PQA 09 - PQA 09 Hematologic Malignancies and Digital Health Innovations Poster Q&A
3406 - Deep Learning with Biopsy Whole Slide Images for Predicting Pathological Complete Response to Neoadjuvant Immunochemotherapy in Esophageal Squamous Cell Carcinoma
X. Liu1, Y. Yang2, Y. Yi2, Z. R. Li1, Q. Zhou1, B. Li2, and C. Zhao3; 1Manteia Technologies Co.,Ltd, Xiamen, Fujian, China, 2Department of Radiation Oncology, Shandong Cancer Hospital and Institute, Shandong First Medical University and Shandong Academy of Medical Sciences, Jinan, Shandong, China, 3Manteia Technologies, Xiamen, Fujian, China
Purpose/Objective(s): Neoadjuvant immunochemotherapy (nICT) has been reported to enhance the prognosis of locally advanced esophageal squamous cell carcinoma (ESCC). However, the effectiveness of nICT may vary among individual patients and identifying those most likely to benefit remains a challenge. Thus, accurate prediction of pathological complete response (pCR) in patients undergoing neoadjuvant therapy is imperative for tailoring personalized treatment. Whole slide images (WSIs) offer crucial histopathological insights that can correlate with patients prognosis and response to treatment.

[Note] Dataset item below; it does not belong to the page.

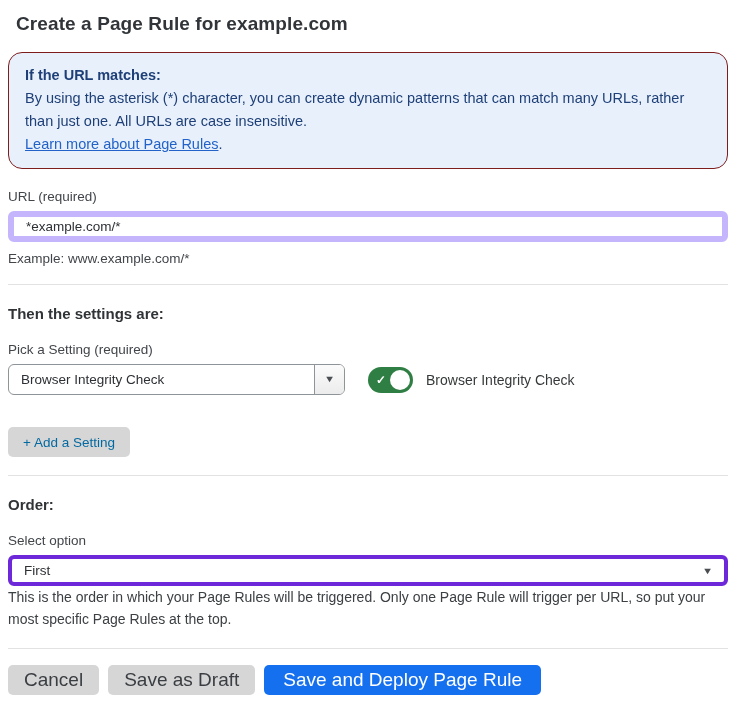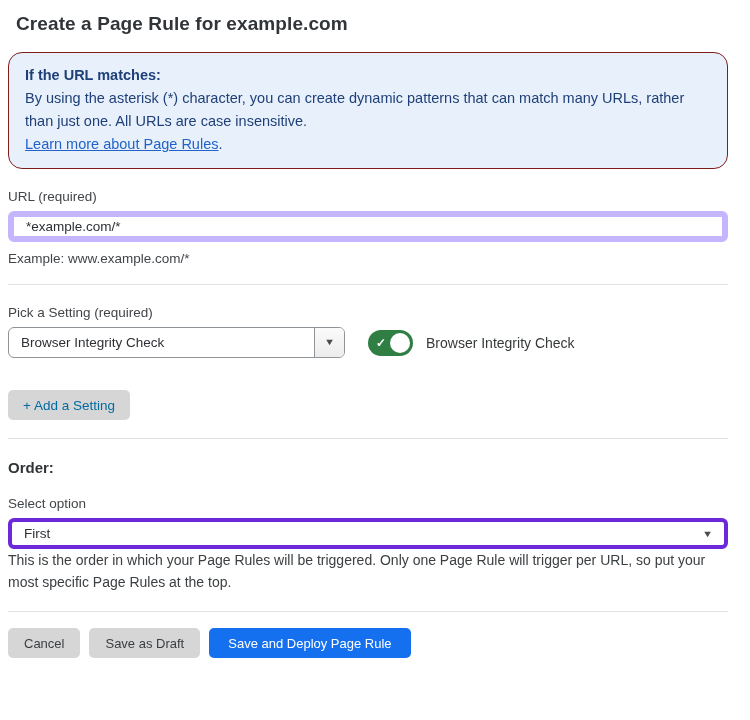"Then the settings are:" h2.section-heading { html: none -> <h2>Then the settings are:</h2> }
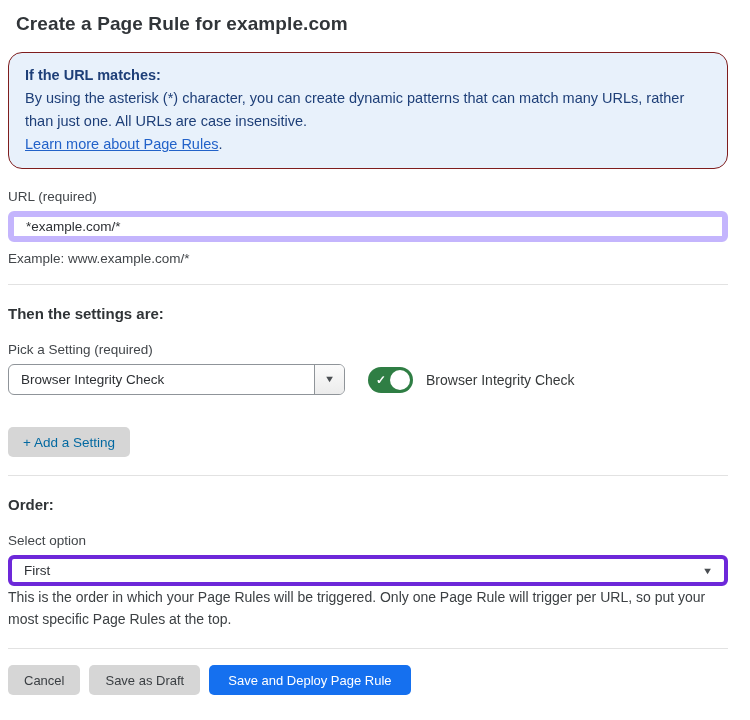"Cancel" .btn { font-size: 13px -> 19px }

However, the acquisition, processing, and modeling of WSIs present numerous technical challenges, including their megapixel size and the lack of pixel-level annotations, which hinders the development of WSI-based biomarkers for predicting treatment response. In this study, we propose a deep learning (DL) framework tailored to accurately predict pCR based on pretreatment WSIs and evaluate its efficacy in ESCC patients undergoing nICT. Materials/
Methods: The proposed DL framework tackles several key challenges in modeling WSIs. Firstly, we implement H&E normalization to mitigate inconsistencies in histology slide preparation. Subsequently, Otsu segmentation is employed to automatically delineate foreground pixels and eliminate background noise, thereby significantly reducing input image size and consequently mitigating overfitting in the modeling process. Following this, the foreground region is partitioned into small 256x256 patches to facilitate feature extraction using a neural network pretrained on a substantial number of WSI slides, thus further overcoming the challenge of handling extensive image sizes in WSI modeling. To further address the issue of model overfitting resulting from an abundance of patches per WSI, Kmeans clustering is conducted based on patch features, retaining a fraction (approximately 10%) of representative patches for each cluster. The resulting subset of patch features of each WSI is then fed into a novel Transformer-based neural network to effectively process both morphological and spatial information among patches and generate the final prediction of pCR. Results: This study enrolled 147 patients with locally advanced ESCC who underwent esophagectomy post nICT. Patients were randomly partitioned to training, validation, and testing cohorts at a ratio of 7:1.5:1.5. The proposed DL framework utilizing pretreatment WSIs demonstrated promising predictive performance, achieving an area under the curve (AUC) of 0.84 for the validation cohort and 0.80 for the testing cohort. Conclusion: To our knowledge, this study is the first to establish WSIs as predictive biomarkers for the response to nICT in ESCC. The proposed DL framework addresses several critical challenges encountered in modeling WSIs and demonstrates promising predictive performance, thereby enhancing the planning of ESCC treatment strategies.